Please take the records that follow and repeat exactly the lines starting with the line with "width: 53px ->" and going on through the line with "html: <span>Вариант II</span>".

**Records shown**
*** Begin section ***

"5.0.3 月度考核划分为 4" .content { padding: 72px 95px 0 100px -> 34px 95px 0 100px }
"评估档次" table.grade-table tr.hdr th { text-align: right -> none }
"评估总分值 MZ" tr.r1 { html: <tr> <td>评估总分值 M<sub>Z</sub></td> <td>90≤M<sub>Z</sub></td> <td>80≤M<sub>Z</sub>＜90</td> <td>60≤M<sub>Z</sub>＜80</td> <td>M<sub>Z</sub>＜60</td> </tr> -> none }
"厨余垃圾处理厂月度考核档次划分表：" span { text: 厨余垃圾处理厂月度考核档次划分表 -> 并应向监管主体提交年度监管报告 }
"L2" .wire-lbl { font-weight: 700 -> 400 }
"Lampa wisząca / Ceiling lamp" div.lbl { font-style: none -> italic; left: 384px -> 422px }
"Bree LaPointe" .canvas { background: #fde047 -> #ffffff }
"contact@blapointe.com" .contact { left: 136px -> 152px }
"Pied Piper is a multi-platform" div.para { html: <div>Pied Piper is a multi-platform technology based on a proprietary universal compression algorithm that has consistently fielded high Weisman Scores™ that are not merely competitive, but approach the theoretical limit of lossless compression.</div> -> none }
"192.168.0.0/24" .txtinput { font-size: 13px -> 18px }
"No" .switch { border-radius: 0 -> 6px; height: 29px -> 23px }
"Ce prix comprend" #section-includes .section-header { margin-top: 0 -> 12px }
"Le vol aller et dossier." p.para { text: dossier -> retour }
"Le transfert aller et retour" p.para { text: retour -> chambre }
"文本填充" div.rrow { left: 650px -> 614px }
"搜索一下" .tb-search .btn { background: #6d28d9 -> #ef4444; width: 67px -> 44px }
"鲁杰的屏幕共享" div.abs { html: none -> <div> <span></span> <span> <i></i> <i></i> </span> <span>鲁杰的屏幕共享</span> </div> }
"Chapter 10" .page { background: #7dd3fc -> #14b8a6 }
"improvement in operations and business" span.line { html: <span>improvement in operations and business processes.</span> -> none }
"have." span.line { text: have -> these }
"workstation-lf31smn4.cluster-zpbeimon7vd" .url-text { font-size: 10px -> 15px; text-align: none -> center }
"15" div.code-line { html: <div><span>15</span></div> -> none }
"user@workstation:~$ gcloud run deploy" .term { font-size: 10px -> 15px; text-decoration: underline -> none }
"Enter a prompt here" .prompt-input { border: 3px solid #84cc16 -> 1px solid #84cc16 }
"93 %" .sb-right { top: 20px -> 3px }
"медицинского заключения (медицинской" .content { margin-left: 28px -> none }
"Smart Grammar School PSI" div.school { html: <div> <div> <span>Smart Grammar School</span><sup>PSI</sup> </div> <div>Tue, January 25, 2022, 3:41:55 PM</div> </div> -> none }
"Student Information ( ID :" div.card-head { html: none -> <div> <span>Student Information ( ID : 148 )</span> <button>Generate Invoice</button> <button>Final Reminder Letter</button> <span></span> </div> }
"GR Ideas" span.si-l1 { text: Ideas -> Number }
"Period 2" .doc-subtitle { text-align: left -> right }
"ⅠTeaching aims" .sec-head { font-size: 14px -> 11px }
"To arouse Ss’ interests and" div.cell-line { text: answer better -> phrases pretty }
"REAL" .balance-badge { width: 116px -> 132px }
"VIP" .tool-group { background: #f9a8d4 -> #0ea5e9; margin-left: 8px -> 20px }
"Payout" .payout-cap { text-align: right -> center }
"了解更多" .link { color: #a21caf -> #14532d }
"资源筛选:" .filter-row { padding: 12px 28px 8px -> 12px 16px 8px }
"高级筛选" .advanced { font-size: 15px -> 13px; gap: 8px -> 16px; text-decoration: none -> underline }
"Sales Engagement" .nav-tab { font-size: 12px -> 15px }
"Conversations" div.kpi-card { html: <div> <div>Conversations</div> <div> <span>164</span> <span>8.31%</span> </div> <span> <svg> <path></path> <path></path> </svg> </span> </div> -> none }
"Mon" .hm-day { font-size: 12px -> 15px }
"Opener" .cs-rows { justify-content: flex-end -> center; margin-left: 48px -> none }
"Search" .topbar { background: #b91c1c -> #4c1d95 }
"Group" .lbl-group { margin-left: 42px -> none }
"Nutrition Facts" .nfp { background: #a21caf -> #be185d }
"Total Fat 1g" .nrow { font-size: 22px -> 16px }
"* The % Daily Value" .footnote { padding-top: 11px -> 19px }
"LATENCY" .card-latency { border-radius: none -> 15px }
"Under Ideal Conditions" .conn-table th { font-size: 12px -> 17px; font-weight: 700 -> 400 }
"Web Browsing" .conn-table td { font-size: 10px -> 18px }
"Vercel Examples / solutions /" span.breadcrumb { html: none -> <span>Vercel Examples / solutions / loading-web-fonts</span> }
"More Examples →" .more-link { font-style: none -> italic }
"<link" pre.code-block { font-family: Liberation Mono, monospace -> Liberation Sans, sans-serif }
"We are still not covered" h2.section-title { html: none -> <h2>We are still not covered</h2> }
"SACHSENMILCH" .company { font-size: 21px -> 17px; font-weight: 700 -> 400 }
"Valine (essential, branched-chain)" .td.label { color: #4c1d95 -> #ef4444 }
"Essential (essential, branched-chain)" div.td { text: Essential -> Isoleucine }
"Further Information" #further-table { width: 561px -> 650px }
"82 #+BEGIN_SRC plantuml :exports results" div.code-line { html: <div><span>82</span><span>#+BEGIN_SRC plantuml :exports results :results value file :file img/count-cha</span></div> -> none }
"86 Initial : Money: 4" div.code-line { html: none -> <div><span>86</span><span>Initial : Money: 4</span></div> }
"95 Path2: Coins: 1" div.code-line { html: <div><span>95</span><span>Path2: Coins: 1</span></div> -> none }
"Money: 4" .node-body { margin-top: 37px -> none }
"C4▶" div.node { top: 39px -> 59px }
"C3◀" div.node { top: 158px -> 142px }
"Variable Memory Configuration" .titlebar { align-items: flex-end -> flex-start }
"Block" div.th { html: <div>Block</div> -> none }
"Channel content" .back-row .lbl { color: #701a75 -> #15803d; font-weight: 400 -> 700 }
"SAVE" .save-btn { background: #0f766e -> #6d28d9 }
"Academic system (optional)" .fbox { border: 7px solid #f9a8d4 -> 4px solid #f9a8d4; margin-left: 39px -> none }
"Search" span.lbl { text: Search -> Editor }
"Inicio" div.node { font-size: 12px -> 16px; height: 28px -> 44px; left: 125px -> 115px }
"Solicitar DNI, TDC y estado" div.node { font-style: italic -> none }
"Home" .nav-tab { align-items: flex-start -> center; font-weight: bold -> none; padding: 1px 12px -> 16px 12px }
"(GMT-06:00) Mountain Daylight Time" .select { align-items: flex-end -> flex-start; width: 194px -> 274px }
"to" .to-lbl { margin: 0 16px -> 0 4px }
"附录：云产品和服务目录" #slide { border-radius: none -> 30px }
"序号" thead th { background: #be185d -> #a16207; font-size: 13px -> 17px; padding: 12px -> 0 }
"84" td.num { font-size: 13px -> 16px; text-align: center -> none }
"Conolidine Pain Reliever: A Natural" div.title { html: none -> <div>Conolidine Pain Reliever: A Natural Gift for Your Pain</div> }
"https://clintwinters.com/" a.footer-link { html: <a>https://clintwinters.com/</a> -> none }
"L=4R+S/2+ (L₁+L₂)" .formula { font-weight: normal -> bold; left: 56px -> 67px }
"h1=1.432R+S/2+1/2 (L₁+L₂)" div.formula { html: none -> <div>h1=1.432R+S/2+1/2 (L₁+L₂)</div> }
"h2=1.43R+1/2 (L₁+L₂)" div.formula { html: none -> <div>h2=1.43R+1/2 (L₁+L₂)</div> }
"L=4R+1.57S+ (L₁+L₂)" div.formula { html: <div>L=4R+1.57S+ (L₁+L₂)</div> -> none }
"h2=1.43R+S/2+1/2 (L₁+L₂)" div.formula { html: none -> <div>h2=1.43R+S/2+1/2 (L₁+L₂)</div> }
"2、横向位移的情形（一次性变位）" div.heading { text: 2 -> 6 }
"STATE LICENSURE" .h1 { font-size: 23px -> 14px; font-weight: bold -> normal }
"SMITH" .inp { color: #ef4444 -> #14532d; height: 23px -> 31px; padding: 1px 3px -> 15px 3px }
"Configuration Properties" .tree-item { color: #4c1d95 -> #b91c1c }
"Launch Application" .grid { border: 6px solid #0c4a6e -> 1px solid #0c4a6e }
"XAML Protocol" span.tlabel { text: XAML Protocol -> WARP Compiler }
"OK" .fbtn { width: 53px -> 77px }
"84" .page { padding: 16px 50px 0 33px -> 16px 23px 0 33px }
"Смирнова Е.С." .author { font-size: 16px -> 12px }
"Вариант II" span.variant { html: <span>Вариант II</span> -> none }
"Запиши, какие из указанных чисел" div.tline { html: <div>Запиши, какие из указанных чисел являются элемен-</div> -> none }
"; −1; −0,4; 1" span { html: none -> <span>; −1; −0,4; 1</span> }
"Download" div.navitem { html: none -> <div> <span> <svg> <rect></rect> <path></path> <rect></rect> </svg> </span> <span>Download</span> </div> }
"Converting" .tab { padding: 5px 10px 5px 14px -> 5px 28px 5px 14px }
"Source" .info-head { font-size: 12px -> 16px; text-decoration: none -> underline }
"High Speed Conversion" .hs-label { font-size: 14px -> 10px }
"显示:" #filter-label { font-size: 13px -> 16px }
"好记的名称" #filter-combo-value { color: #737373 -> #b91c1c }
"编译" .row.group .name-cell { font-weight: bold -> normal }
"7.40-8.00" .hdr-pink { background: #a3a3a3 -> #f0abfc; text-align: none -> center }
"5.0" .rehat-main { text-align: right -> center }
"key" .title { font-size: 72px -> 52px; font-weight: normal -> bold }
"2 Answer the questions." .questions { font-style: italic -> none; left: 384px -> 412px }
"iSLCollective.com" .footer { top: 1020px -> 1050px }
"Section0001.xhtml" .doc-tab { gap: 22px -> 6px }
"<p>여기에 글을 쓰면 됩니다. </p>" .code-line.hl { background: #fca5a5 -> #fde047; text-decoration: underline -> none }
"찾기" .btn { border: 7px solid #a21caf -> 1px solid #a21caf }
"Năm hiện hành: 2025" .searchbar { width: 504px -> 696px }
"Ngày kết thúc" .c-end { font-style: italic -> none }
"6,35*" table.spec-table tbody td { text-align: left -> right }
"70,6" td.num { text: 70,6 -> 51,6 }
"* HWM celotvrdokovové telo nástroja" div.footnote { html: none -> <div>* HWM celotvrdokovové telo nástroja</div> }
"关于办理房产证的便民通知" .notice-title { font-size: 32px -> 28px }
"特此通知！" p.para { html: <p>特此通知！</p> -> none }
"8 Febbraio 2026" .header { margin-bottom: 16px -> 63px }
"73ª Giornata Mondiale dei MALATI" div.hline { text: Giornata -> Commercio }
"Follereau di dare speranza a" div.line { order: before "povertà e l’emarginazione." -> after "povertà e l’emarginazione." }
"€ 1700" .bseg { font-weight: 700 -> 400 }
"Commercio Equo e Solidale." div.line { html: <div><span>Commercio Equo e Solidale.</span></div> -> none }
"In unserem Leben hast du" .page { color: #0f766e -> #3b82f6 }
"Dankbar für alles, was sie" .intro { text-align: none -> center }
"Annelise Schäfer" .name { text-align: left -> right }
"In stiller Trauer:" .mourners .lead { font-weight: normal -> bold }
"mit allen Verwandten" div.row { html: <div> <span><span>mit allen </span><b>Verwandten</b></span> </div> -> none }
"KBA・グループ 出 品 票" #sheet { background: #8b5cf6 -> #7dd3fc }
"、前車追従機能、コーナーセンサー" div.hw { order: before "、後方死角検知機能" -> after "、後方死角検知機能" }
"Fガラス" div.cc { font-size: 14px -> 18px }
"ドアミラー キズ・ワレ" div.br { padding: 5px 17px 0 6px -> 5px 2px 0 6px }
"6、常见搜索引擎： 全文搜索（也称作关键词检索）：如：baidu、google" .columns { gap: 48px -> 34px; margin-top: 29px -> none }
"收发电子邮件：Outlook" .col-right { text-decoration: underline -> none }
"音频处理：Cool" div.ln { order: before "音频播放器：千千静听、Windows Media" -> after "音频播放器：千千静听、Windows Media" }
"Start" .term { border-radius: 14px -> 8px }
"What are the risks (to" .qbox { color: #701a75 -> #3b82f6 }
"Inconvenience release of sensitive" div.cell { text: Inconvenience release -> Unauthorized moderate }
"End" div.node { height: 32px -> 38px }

*** End section ***

**Reply**
"OK" .fbtn { width: 53px -> 77px }
"84" .page { padding: 16px 50px 0 33px -> 16px 23px 0 33px }
"Смирнова Е.С." .author { font-size: 16px -> 12px }
"Вариант II" span.variant { html: <span>Вариант II</span> -> none }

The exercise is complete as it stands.